Image: Incurable Hippie

Image: Incurable Hippie

Digital technologies offer new forms of online human connectivity. Does this mean we no longer need traditional city layouts? Not at all.

The lure of online
The future form of towns and cities is a key issue for urban planners, designers and policymakers and one that divides opinion. There is a body of professional thought that believes we no longer need cities, at least in the relatively large, continuously connected form in which they have evolved over centuries. Instead, the view is that, connected online, people can now live in small-scale towns and villages, which are supposedly more humane. People can disconnect physically and reconnect online. This idea has huge appeal and is shared by many environmental campaigners because it is thought to reduce carbon footprints. It is a popular idea within the technology community and it has fans in many schools of architecture, planning and landscape design. But it is, I believe, fundamentally flawed.

The spatial layout of a town or city is a piece of critical infrastructure, not to be experimented with unless the consequences of doing so are deeply understood. By creating physical connections between people, the spatial pattern of a village, town or city is the principal organiser of human movement and interaction as well as the flow of goods and services. These flows lead to the enacting of social and economic transactions, which are the building blocks of society, of culture and therefore of being human. The urban record shows that the most vibrant, most culturally rich and economically productive places are also the most connected: continuously interlinked by streets, paths, public spaces.

The continuously connected city: a common urban heritage
Up until 150 years ago there was, arguably, one kind of city: the grid city of trade – social as well as economic trade. Urban settlements at all scales provided edge-to-centre connections to create relationships between global and local movement: radial high streets that were in turn fed by orbital links that together created more or less regular grids and, in doing so, brought local inhabitants into co-present relations with visitors from out of town. The ‘rub’ between these two communities was the trade that created urban economies and fuelled processes of social interaction and cultural creativity.

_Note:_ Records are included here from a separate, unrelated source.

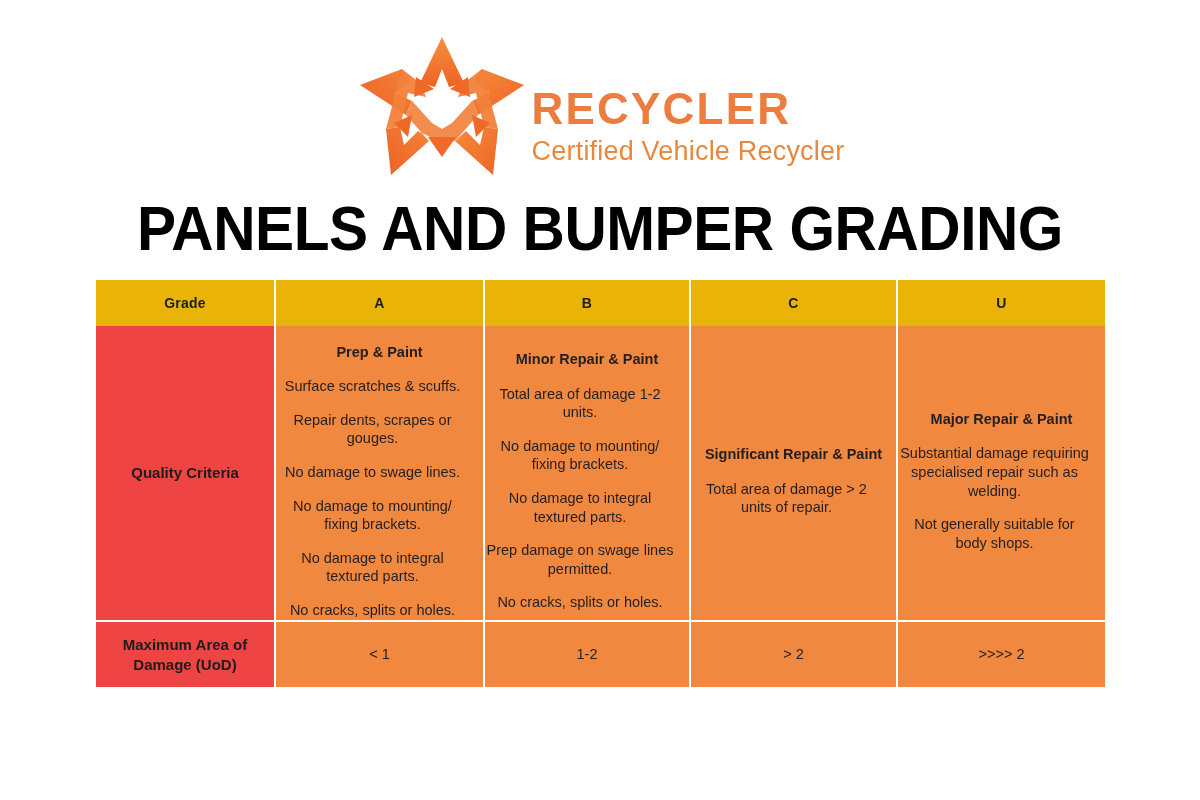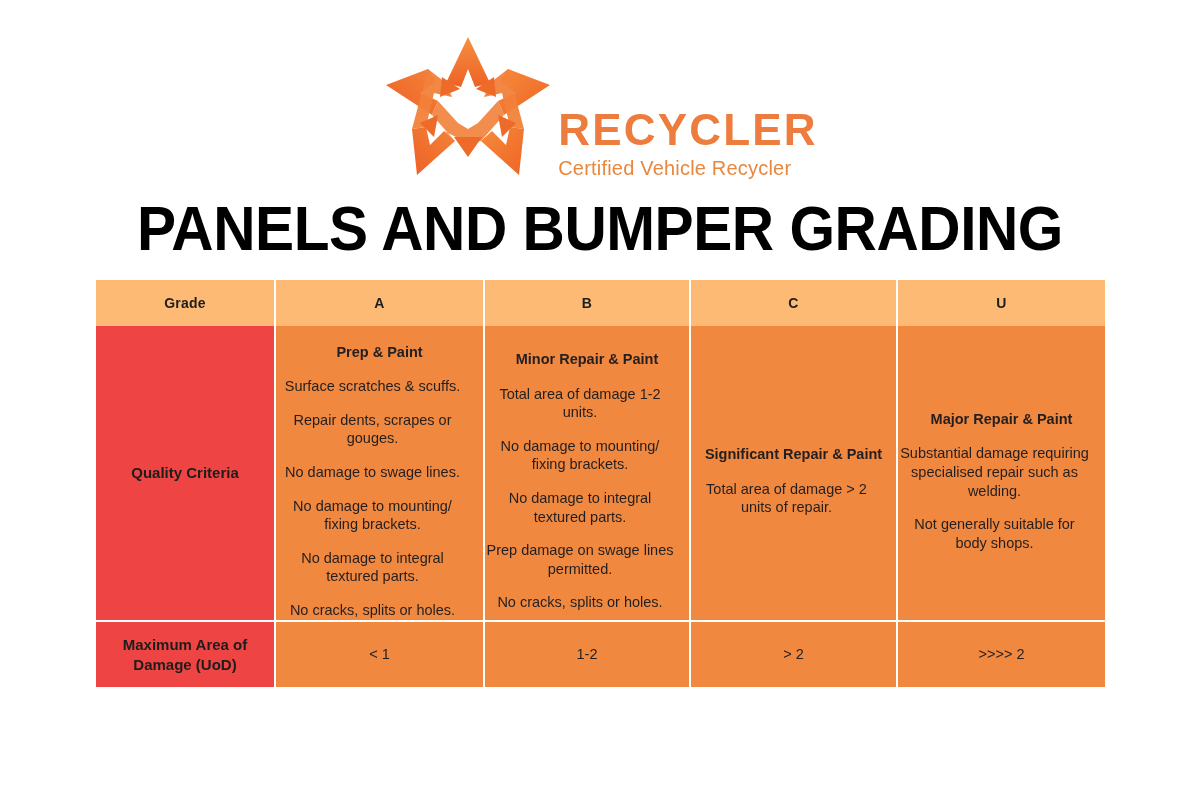--- a/index.html
+++ b/index.html
@@ -28,7 +28,7 @@
   }
   .logo-inner {
     display: flex;
-    align-items: flex-end;
+    align-items: center;
     gap: 4px;
   }
   .logo-mark {

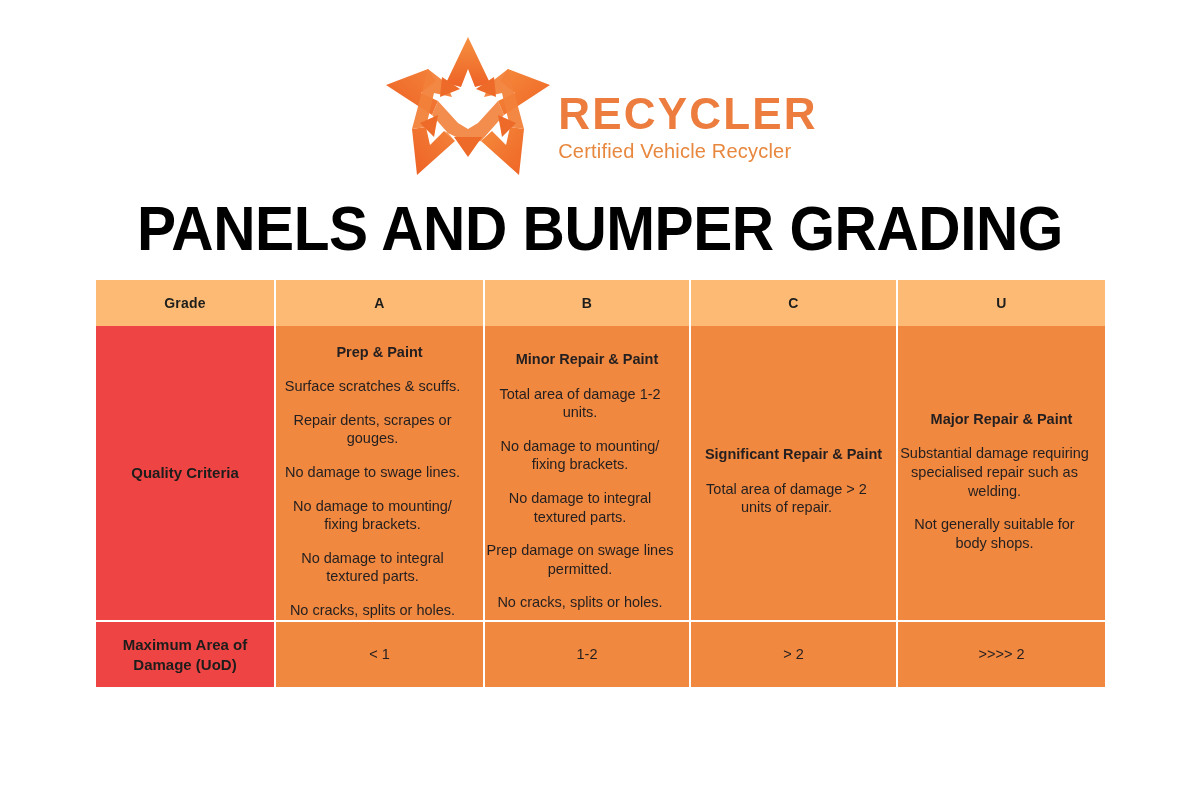--- a/index.html
+++ b/index.html
@@ -50,7 +50,7 @@
     line-height: 1.04;
   }
   .logo-sub {
-    font-size: 20px;
+    font-size: 27px;
     font-weight: normal;
     color: #e8873e;
     letter-spacing: 0.2px;

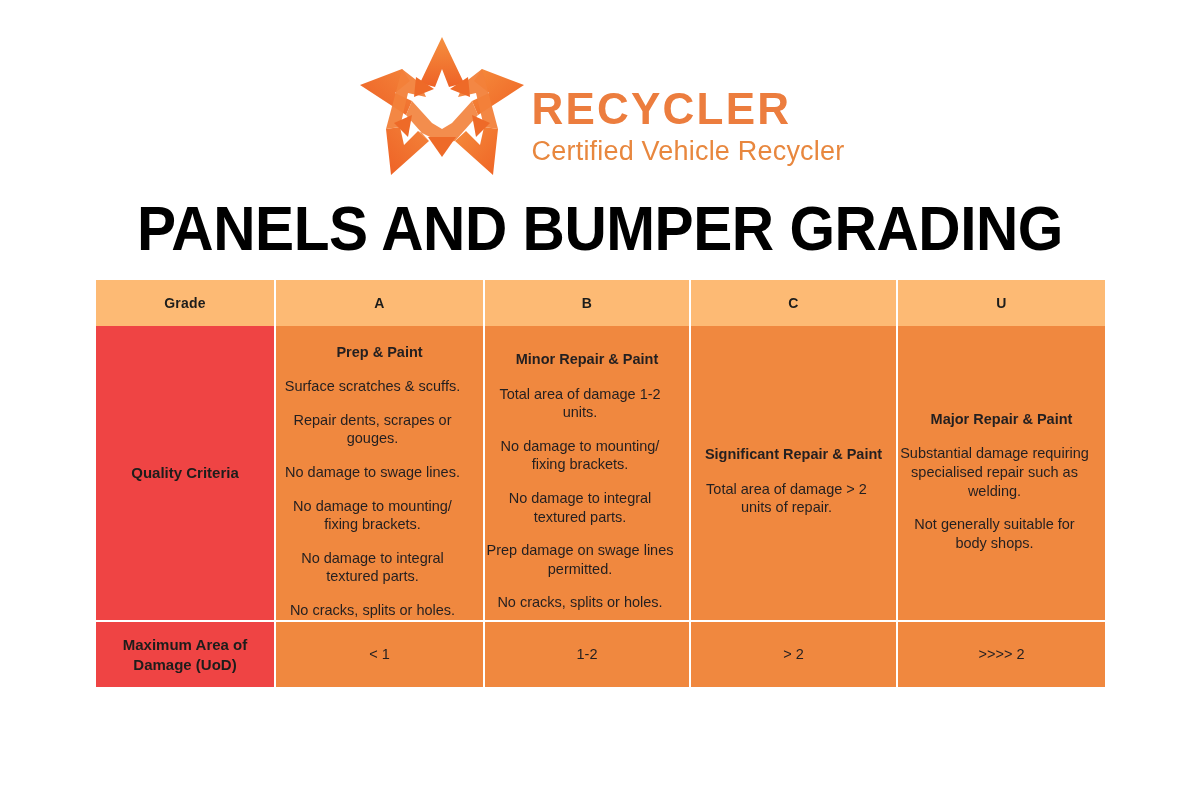--- a/index.html
+++ b/index.html
@@ -102,7 +102,7 @@
 
   
   .hdr-cell {
-    background: #fdba74;
+    background: #eab308;
     height: 46px;
     text-align: center;
     font-size: 14px;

Then, at the turn of the 20th century, driven by a desire to clean up the dirty and unsafe city, Garden Cities and Neighbourhood Unit planning emerged, providing a new kind of more divided and fragmented urban footprint yet, reinforced by public transport, still managing to connect to traditional urban centres in a low carbon way. The fatal blow for cities was dealt by Modernism and its massive, experimental zoo of urban forms, which produced highly disconnected and diluted urban networks, using landscapes and fast highways to partition the city. Witness Skelmersdale, Cumbernauld, Washington New Town or countless other planned communities: failures of the art of creating great places despite the best intentions of their planners, architects and city leaders.

Along the way, vitality was lost. Cities underperformed. The common, slowly evolving historic thread was broken. Social networks in physical space were damaged to the point where some urban planning projects removed them almost entirely – people no longer knew their neighbours and, stuck in suburban sprawl without a car, had nowhere to go to make new connections. Urbanism was transformed from a rich, mannered, cultured, protocoled – if sometimes insanitary – world of rich social relations to one where such links no longer existed.

A digital future?
It is within this problem context that the emergence of online social connectivity should be considered, offering transpatial networking that might fill the gaps left by failed urbanism. If people find it hard to meet in person, might they manage to transact more easily online? This is certainly the vision of many technology providers, for whom plasma screens and high-speed broadband are replacements for streets and public spaces.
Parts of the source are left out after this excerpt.